Is It Possible to Improve Prognostic Classification in Patients Affected by Metastatic Renal Cell Carcinoma With an Intermediate or Poor Prognosis?

Clin Genitourin Cancer 2018 10 7;16(5):355-359.e1. Epub 2018 May 7.

Department of Medical Oncology, IRCCS San Matteo University Hospital Foundation, Pavia, Italy.

Background: The International mRCC (metastatic renal cell carcinoma) Database Consortium (IMDC) is the standard classification for mRCC. We aimed to evaluate the outcomes of a large cohort of patients with an intermediate or a poor prognosis treated with sunitinib using a different cutoff point for IMDC to improve the classification.

Patients And Methods: Patients with an intermediate or a poor prognosis according to the IMDC criteria and treated with sunitinib were included in the present study. A new cutoff point was used to categorize the patients. The new score was validated in an independent cohort of patients.

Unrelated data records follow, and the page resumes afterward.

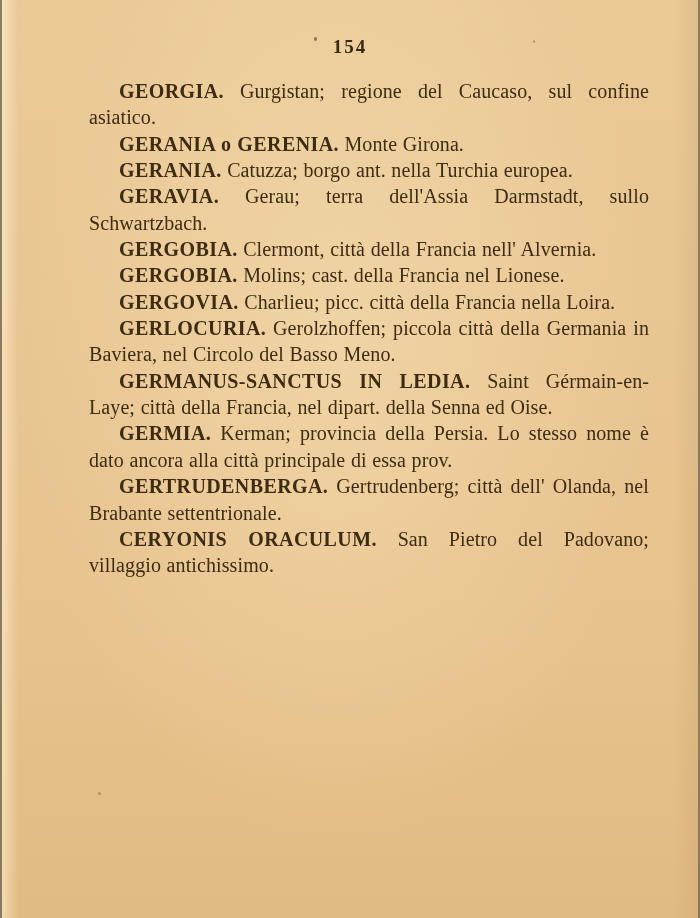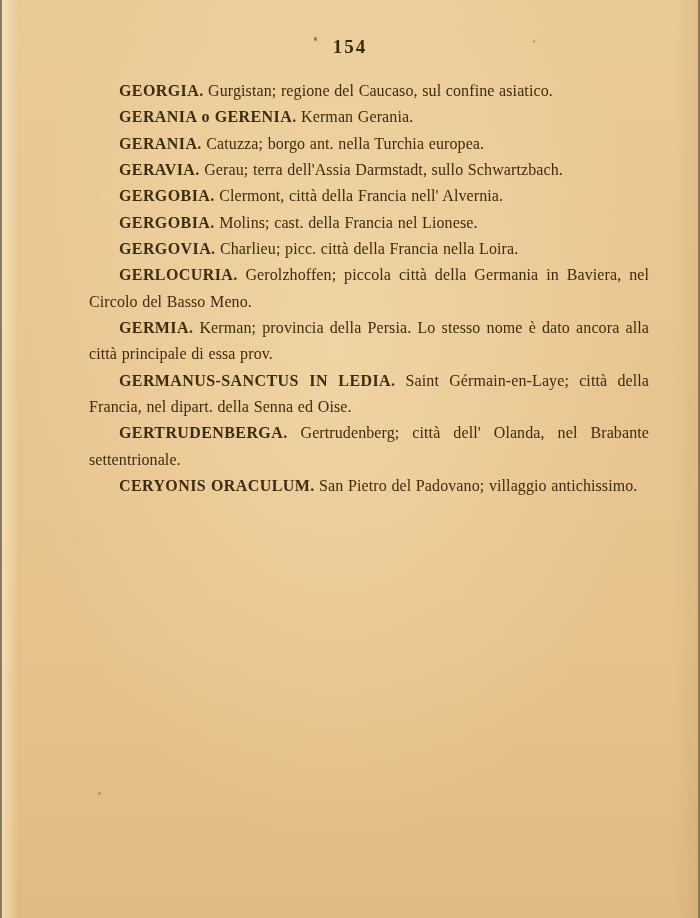"GEORGIA. Gurgistan; regione del Caucaso," p.entry { font-size: 16px -> 20px }
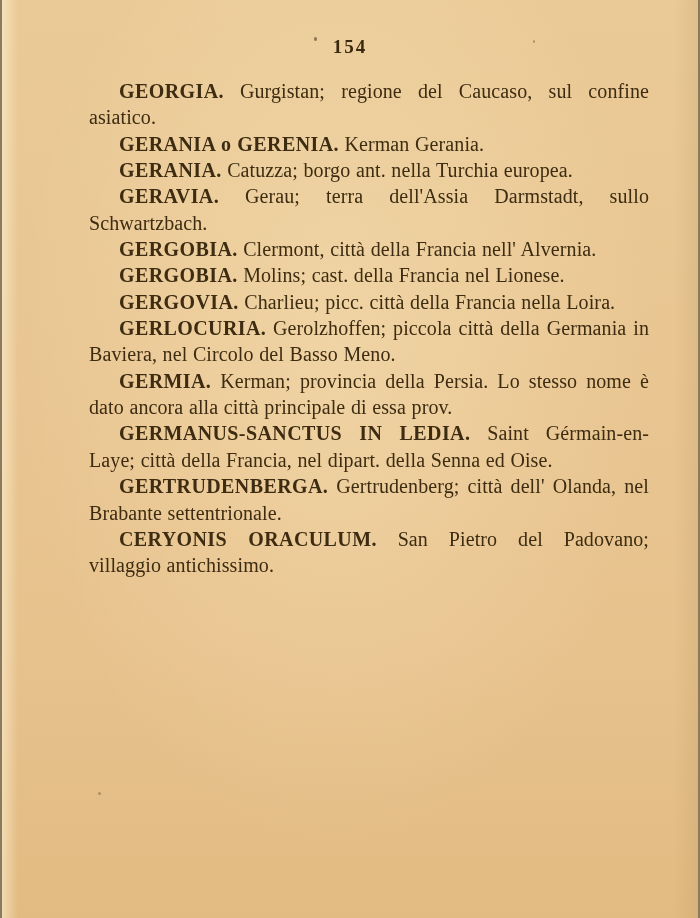"Kerman Gerania." span.entry-body { text: Kerman Gerania -> Monte Girona }
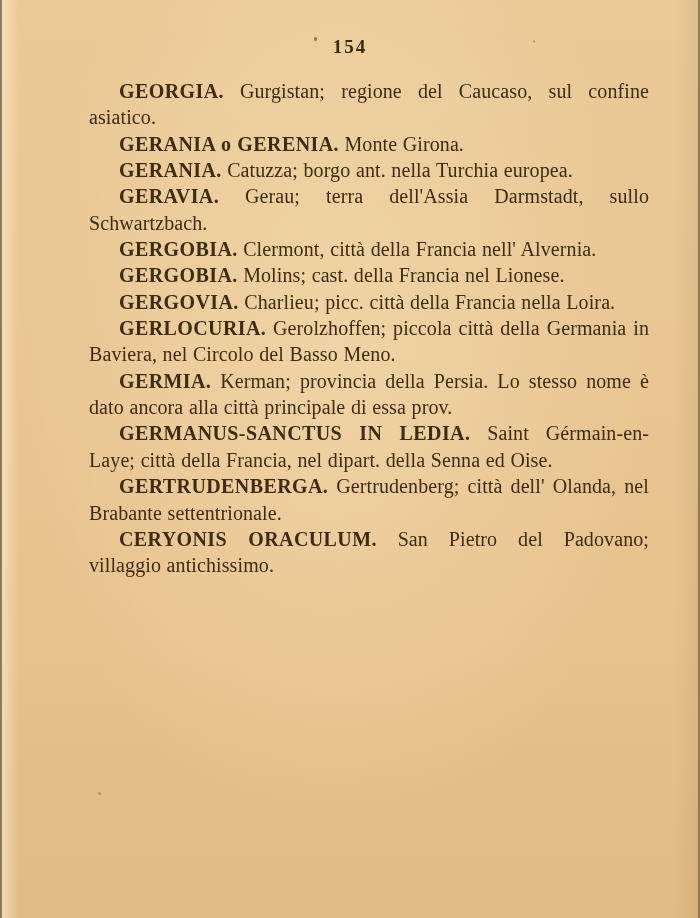"GERMIA. Kerman; provincia della Persia." p.entry { order: before "GERMANUS-SANCTUS IN LEDIA. Saint" -> after "GERMANUS-SANCTUS IN LEDIA. Saint" }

Results: A total of 457 patients were included in the present study. Significant differences in overall survival (OS) were highlighted regarding the number of prognostic factors. Three categories were identified according to the presence of 1 (ie, favorable-intermediate group), 2 (ie, real-intermediate group), and > 2 (ie, poor group) factors. The corresponding median OS periods were 32.9, 20.0, and 8.9 months, with significant differences among the groups. The validation cohort included 389 patients. The median OS period for the favorable-intermediate group, real-intermediate group, and poor group was 34.3, 19.4, and 9.0 months, respectively, with confirmed significant differences among the groups.

Conclusion: Our analysis revealed significant differences among patients with an intermediate prognosis using the IMDC prognostic factors. Further investigations to optimize the use of available and upcoming therapies are required.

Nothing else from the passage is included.